True, many customers still want to see and touch what they're buying. It's almost a cliche that consumers won't buy big-ticket items they can't check out first. Yet there's some evidence that appliances -- a category that Lowe's and Home Depot are counting on for growth -- could sell well on the Net.

Unlike other expensive items, such as automobiles, you can't test out a washing machine before buying it. In addition, big appliances have to be delivered to the buyer at home, even after being purchased at the store. And early reports from Maytag, the nation's third-largest appliance maker, suggest that large appliance sales have a future with e-commerce. Seventy percent of sales on Maytag.com, which launched in January, are for items costing $600 or more, says Kenneth Boyle, Maytag's e-commerce manager. He declines to provide the company's online revenues.

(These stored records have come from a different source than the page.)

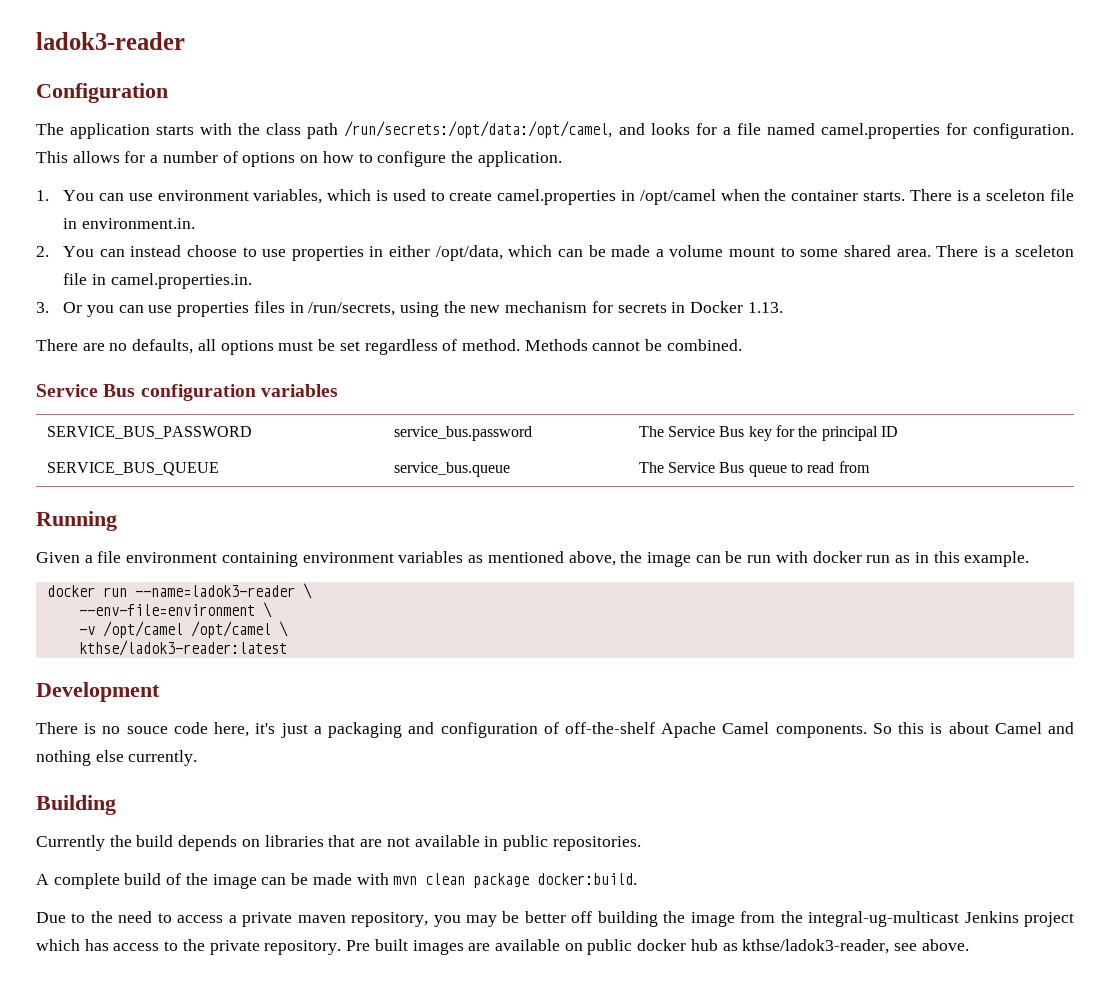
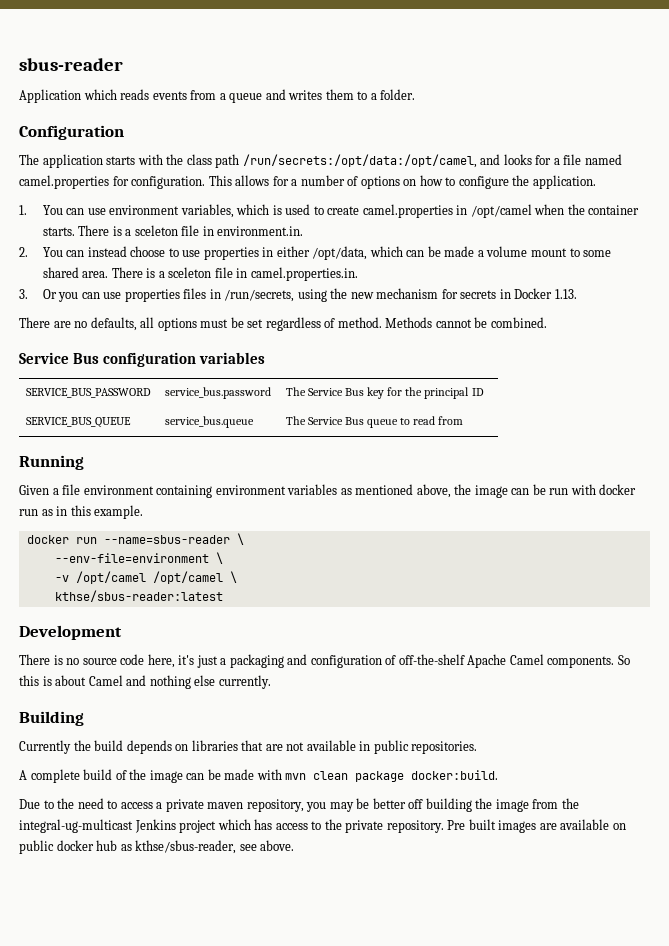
- ladok3-reader
+ sbus-reader
+ Application which reads events from a queue and writes them to a folder.
- docker run --name=ladok3-reader \
+ docker run --name=sbus-reader \
- kthse/ladok3-reader:latest
+ kthse/sbus-reader:latest
- There is no souce code here, it's just a packaging and configuration of off-the-shelf Apache Camel components.
+ There is no source code here, it's just a packaging and configuration of off-the-shelf Apache Camel components.
- Pre built images are available on public docker hub as kthse/ladok3-reader, see above.
+ Pre built images are available on public docker hub as kthse/sbus-reader, see above.

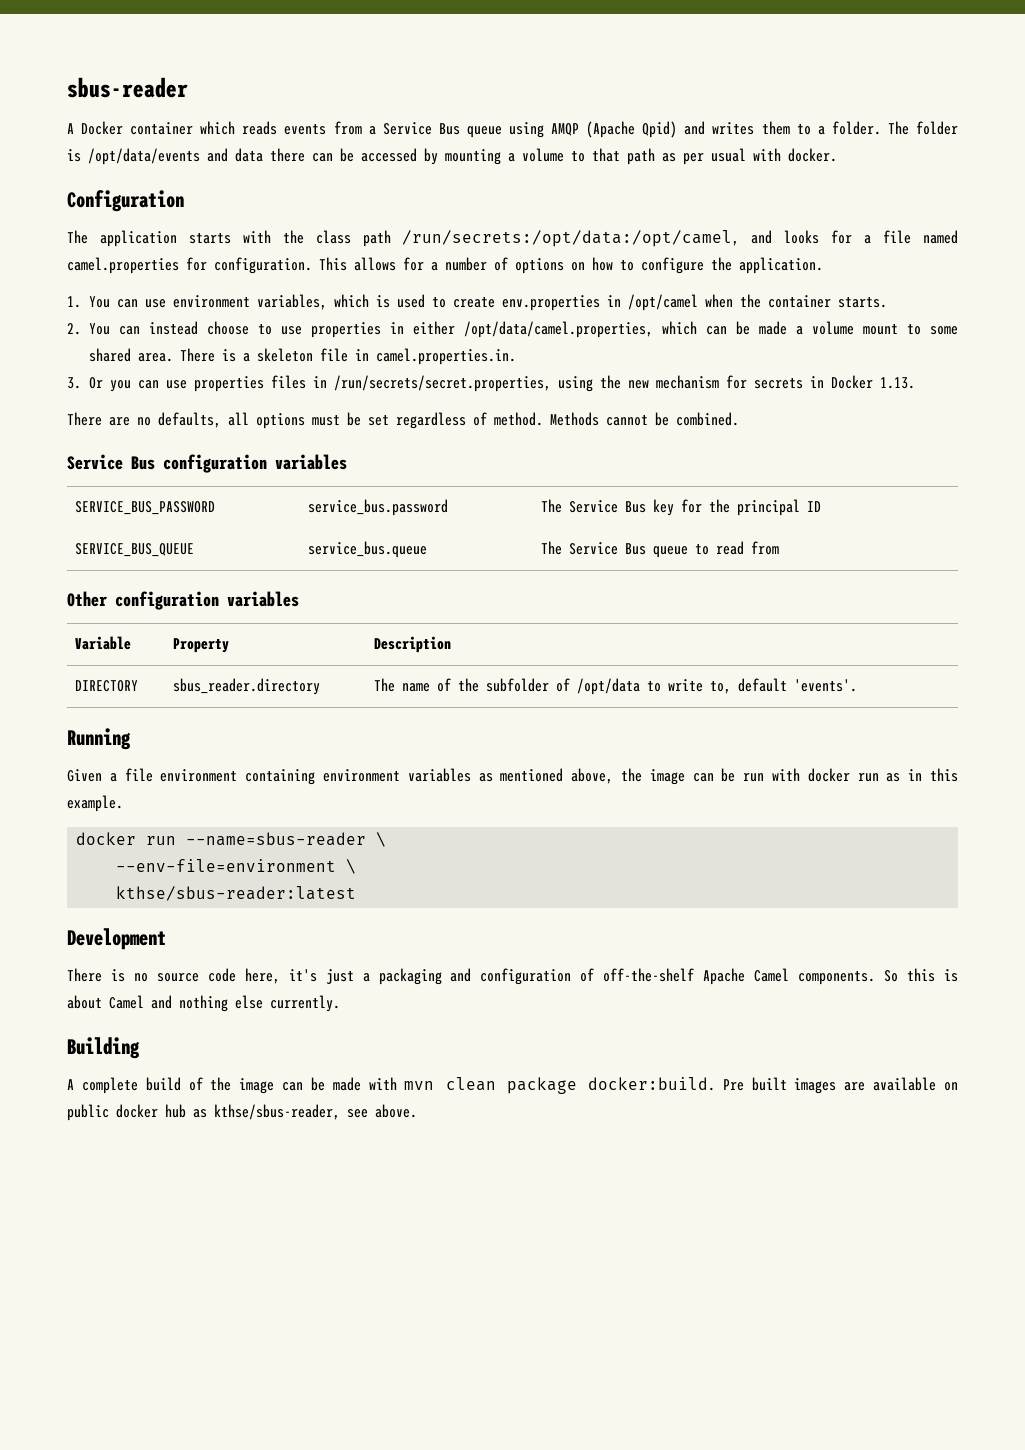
- Application which reads events from a queue and writes them to a folder.
+ A Docker container which reads events from a Service Bus queue using AMQP (Apache Qpid) and writes them to a folder. The folder is /opt/data/events and data there can be accessed by mounting a volume to that path as per usual with docker.
- 1. You can use environment variables, which is used to create camel.properties in /opt/camel when the container starts. There is a sceleton file in environment.in.
+ 1. You can use environment variables, which is used to create env.properties in /opt/camel when the container starts.
- 2. You can instead choose to use properties in either /opt/data, which can be made a volume mount to some shared area.
+ 2. You can instead choose to use properties in either /opt/data/camel.properties, which can be made a volume mount to some shared area.
- There is a sceleton file in camel.properties.in.
+ There is a skeleton file in camel.properties.in.
- 3. Or you can use properties files in /run/secrets, using the new mechanism for secrets in Docker 1.13.
+ 3. Or you can use properties files in /run/secrets/secret.properties, using the new mechanism for secrets in Docker 1.13.
+ Other configuration variables
+ Variable | Property | Description
+ DIRECTORY | sbus_reader.directory | The name of the subfolder of /opt/data to write to, default 'events'.
- -v /opt/camel /opt/camel \
- Currently the build depends on libraries that are not available in public repositories.
- A complete build of the image can be made with mvn clean package docker:build.
- Due to the need to access a private maven repository, you may be better off building the image from the integral-ug-multicast Jenkins project which has access to the private repository. Pre built images are available on public docker hub as kthse/sbus-reader, see above.
+ A complete build of the image can be made with mvn clean package docker:build. Pre built images are available on public docker hub as kthse/sbus-reader, see above.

A major factor in whether the e-commerce plans of Home Depot or Lowe's become profitable is the companies' ability to control fulfillment costs. Lowe's gives customers the option of having items delivered or of picking them up at the store. In the latter choice, Lowe's store personnel package orders that come in from the Web. For its other e-commerce deliveries, Lowe's contracts with NFI Interactive, a Cherry Hill, N.J., logistics company.

Home Depot has a simpler arrangement: E-commerce items are shipped via UPS. The company says that orders are handled by store staff who are already responsible for fulfilling orders placed by professional contractors. Thus far, Home Depot reports, it has not had to hire additional personnel to handle Web commerce.